Of focus this week in RNA journal club is the relationship between alternative splicing (AS) and elongation capacity of the RNA Pol II complex. Ip et al., use multiple techniques to reduce the elongation capacity of RNA Pol II and assay the effect on alternative splicing. They use these perturbations of RNA Pol II to examine two longstanding models coupling elongation/splicing interactions.

The first, the kinetic model, reviewed in Kornblihtt 2006, states that the speed of the RNA Pol II can influence AS through competitive kinetics of 3’ Splice Site choice. The second, the recruitment model, most recently reviewed by Luco et al., 2011 emphasizes the role of chromatin adaptor complexes to couple the splicing apparatus to chromatin modifications and the RNA Pol II.

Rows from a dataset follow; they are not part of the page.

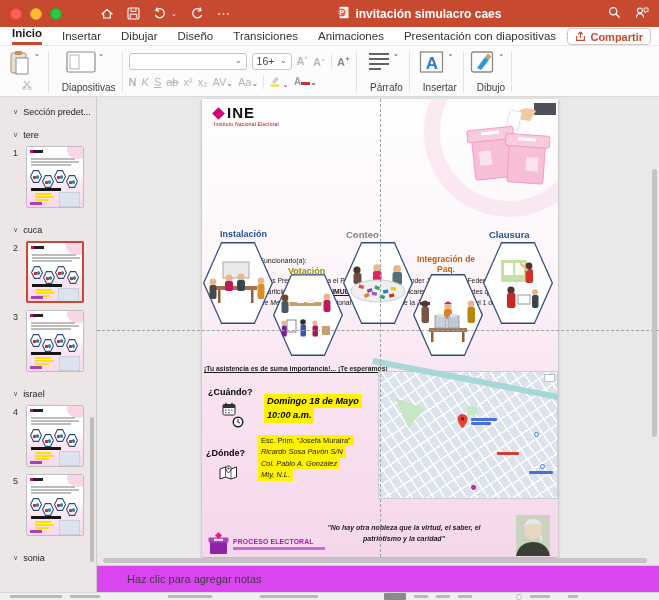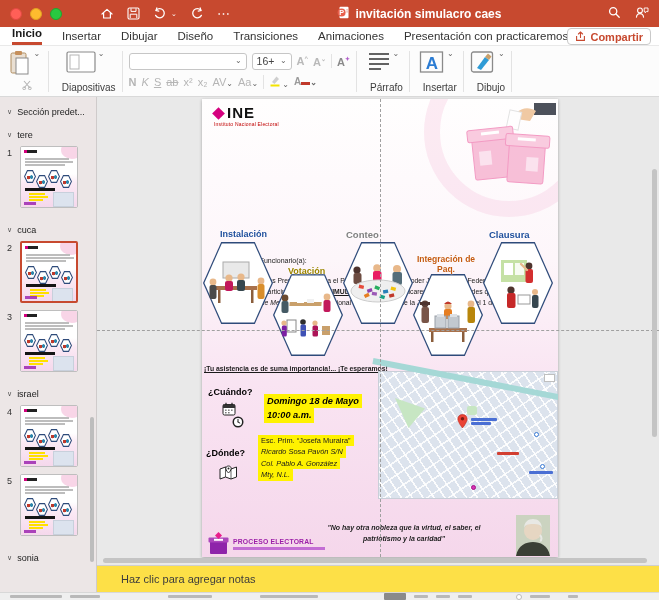--- a/index.html
+++ b/index.html
@@ -205,7 +205,7 @@
         <div class="tab">Diseño</div>
         <div class="tab">Transiciones</div>
         <div class="tab">Animaciones</div>
-        <div class="tab">Presentación con practicaremos</div>
+        <div class="tab">Presentación con diapositivas</div>
       </div>
     <span class="tab-overflow">»</span>
     <div class="share-btn">

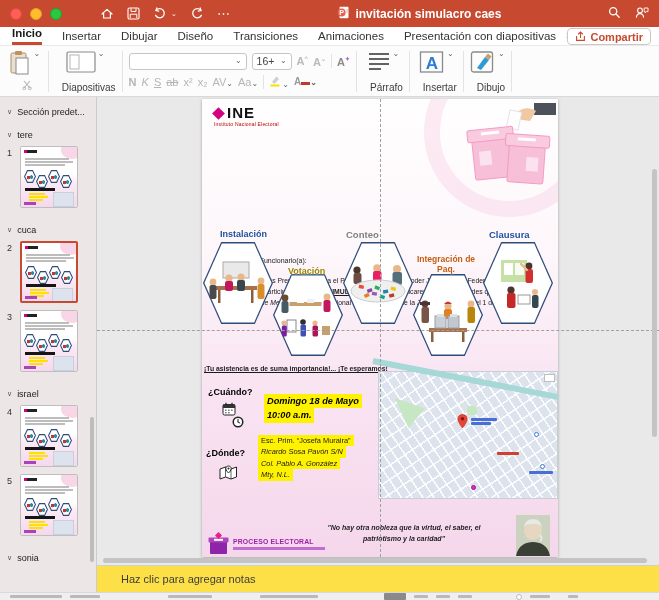--- a/index.html
+++ b/index.html
@@ -49,7 +49,7 @@
 
   
   .main { height:495px; display:flex; flex:none; }
-  .sidebar { width:97px; background:#ECE6E6; border-right:1px solid #CFCBCB; position:relative; overflow:hidden; flex:none; }
+  .sidebar { width:97px; background:#ECE6E6; border-right:1px solid #CFCBCB; position:relative; overflow:hidden; flex:none;padding-left:6px; }
   .sec { display:flex; gap:5px; padding:10px 0 3px 7px; font-size:9px; color:#222; align-items:center; }
   .sec .chevron { font-size:7px; color:#555; }
   .srow { display:flex; margin:3px 0 7px 0; }

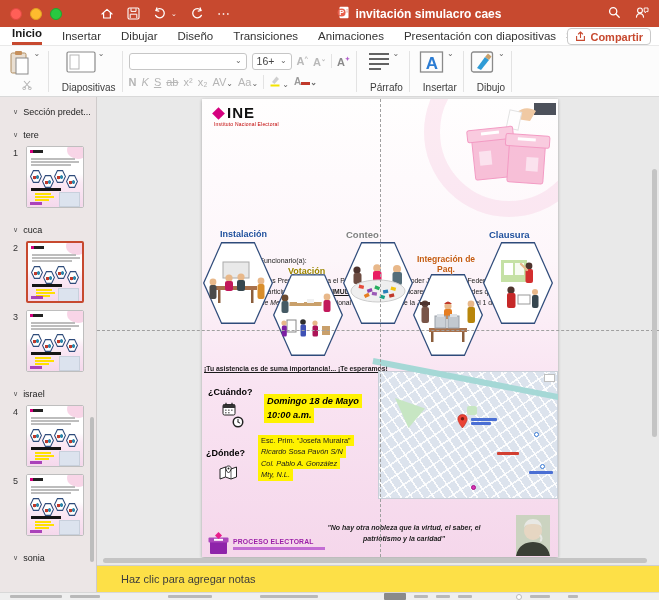--- a/index.html
+++ b/index.html
@@ -128,8 +128,8 @@
   .fl-strip { position:static; width:92px; height:2.5px; background:#C36DD4; }
 
   
-  .notes { height:27px; background:#fde047; border-top:1px solid #CFCFCF; display:flex; align-items:center;
-           padding-left:24px; font-size:11px; color:#3C3C3C; flex:none; }
+  .notes { height:27px; background:#d946ef; border-top:1px solid #CFCFCF; display:flex; align-items:center;
+           padding-left:30px; font-size:11px; color:#3C3C3C; flex:none; }
   .statusbar { height:8px; background:#EFEFEF; border-top:1px solid #D8D8D8; display:flex; align-items:center;
                gap:8px; padding:0 10px; flex:none; }
   .sb-frag { height:3px; background:#B9B9B9; border-radius:1px; }

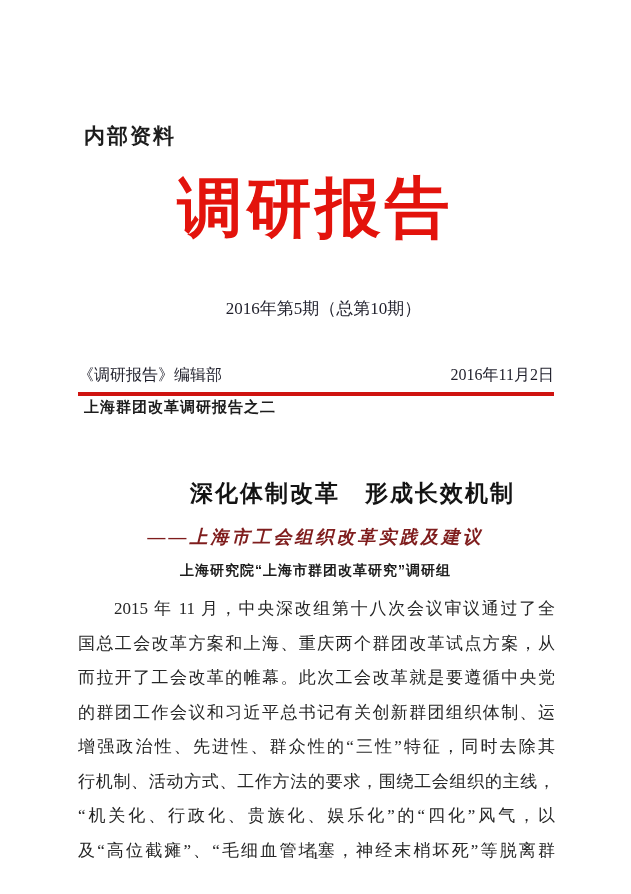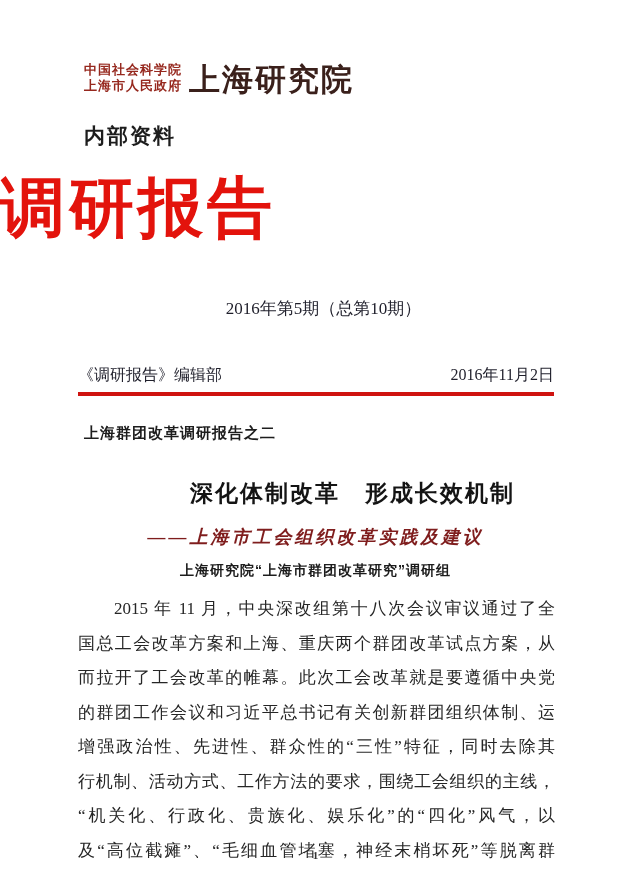--- a/index.html
+++ b/index.html
@@ -94,13 +94,6 @@
 
 <div class="page">
 
-  <div class="letterhead">
-    <div class="letterhead-small">
-      <div>中国社会科学院</div>
-      <div>上海市人民政府</div>
-    </div>
-    <div class="letterhead-name">上海研究院</div>
-  </div>
 
   <div class="classification">内部资料</div>
 

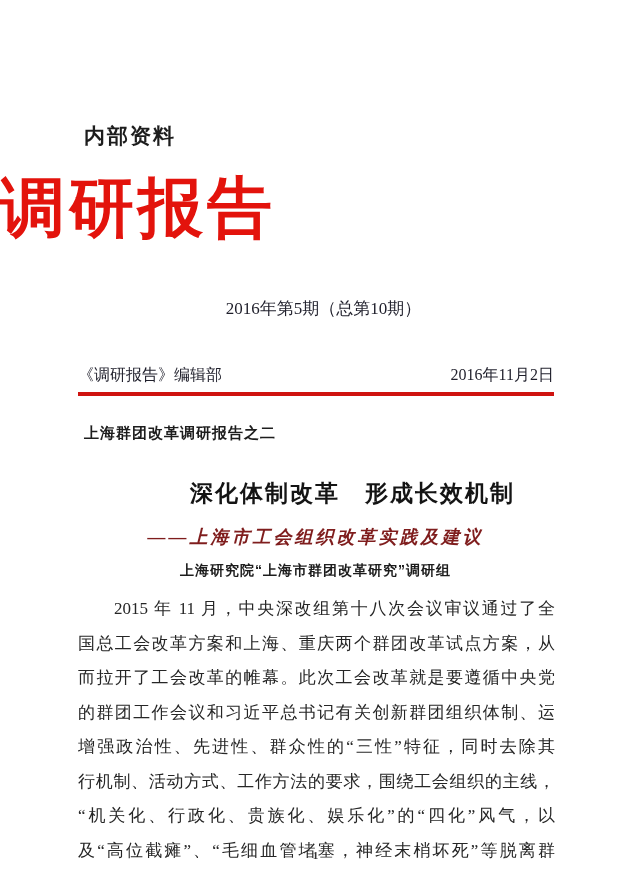--- a/index.html
+++ b/index.html
@@ -33,7 +33,7 @@
   
   .big-title {
     position:absolute; top:168px; left:0; width:100%;
-    text-align:left;
+    text-align:center;
     font-size:65px; line-height:1.25; font-weight:bold;
     color:#e3130c; letter-spacing:4px;
   }

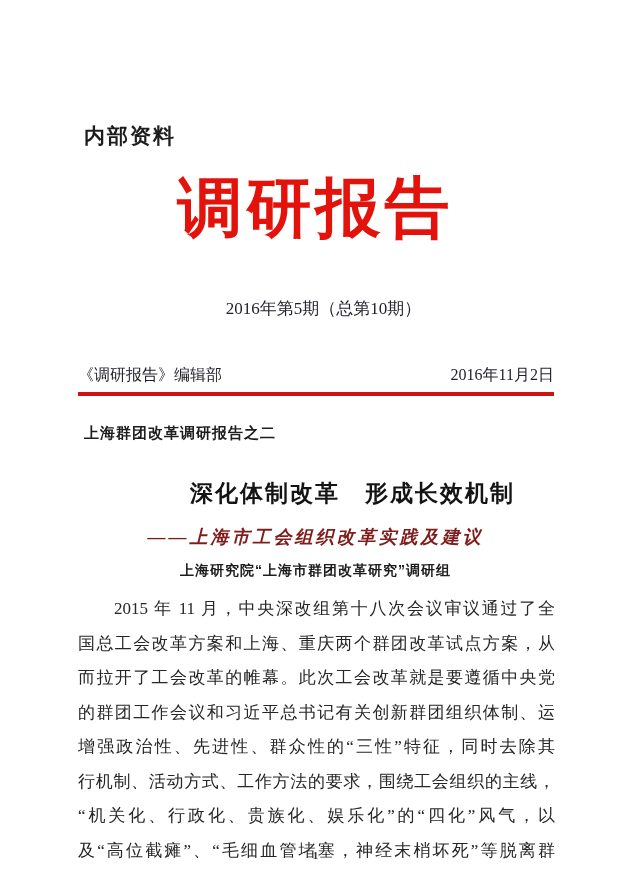--- a/index.html
+++ b/index.html
@@ -52,7 +52,7 @@
   }
   
   .series-line {
-    position:absolute; top:424px; left:84px;
+    position:absolute; top:398px; left:84px;
     font-family:"Liberation Sans","DejaVu Sans",sans-serif;
     font-size:15px; font-weight:bold; color:#1d1d1d; letter-spacing:1px;
   }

Ip et al., inhibited RNA Pol II elongation through multiple mechanisms. Inhibition caused a majority of genes to decrease mRNA expression. AS was assayed with a custom array platform that interrogated exon inclusion/exclusion. The authors did not find a compelling trend towards inclusion or exclusion. Instead they focused on the set of genes that experienced exon inclusion. These genes were enriched for splicing factors and in some cases exon inclusion resulted in the addition of a premature termination codon leading to NMD mediated down regulation. This presented an enticing mechanism for coupled coordinated regulation of elongation and splicing machinery. When elongation is down regulated, it causes splicing machinery to be consequently down regulated through NMD.

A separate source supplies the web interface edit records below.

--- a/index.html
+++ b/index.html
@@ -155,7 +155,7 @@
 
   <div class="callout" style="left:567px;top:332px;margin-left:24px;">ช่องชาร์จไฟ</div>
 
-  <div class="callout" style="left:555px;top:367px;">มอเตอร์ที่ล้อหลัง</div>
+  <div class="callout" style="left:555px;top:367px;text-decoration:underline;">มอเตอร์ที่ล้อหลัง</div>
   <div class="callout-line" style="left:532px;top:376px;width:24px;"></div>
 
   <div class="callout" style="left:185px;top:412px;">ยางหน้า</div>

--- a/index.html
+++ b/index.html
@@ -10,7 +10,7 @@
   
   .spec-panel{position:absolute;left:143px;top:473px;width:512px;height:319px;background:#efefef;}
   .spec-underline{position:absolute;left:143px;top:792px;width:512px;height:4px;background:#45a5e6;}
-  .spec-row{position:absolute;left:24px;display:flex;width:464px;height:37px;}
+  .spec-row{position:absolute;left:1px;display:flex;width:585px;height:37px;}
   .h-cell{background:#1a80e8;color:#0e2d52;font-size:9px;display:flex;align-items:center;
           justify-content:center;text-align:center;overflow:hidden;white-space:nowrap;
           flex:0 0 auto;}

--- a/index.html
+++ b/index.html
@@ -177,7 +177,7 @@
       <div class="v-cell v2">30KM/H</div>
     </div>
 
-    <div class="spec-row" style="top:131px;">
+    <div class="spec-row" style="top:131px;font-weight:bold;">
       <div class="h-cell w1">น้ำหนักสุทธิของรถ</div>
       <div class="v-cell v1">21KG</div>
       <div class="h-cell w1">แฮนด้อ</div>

The authors also find that inclusion of exons is often associated with increased RNA Pol II density flanking the exon. Increased RNA Pol II may be a function of polymerase stalling at the exon or simply a result of a slower elongating complex. It’s unclear whether the RNA Pol II accumulation represents an opportunity for a weaker 3’ Splice Site to be recognized (kinetic model) or additional recruitment of adaptor factors.

Ip et al.’s findings do not discredit one model or the other, and indeed it’s possible for these two models to co-exist. One potential reason for this is that the elongation kinetics of RNA Pol II are intrinsically linked to the ability of the elongating complex to recruit elongation factors/chromatin adaptors. In particular, several of the methods employed by Ip et al. to inhibit elongation kinetics do so by reducing or eliminating serine phosphorylation on the RNA Pol II C-terminal domain repeats. Phosphorylation of these repeats is responsible for both enhanced processivity of the enzyme and also serves as a scaffold for many elongation specific factors.

At the end of the day, the authors propose a set of enticing models built upon their observations. That many of these splicing changes were reproduced through orthologous methods lends weight to the idea that globally, splicing and elongation are coupled processes, and regulation of one may lead to coordinated regulation of the other.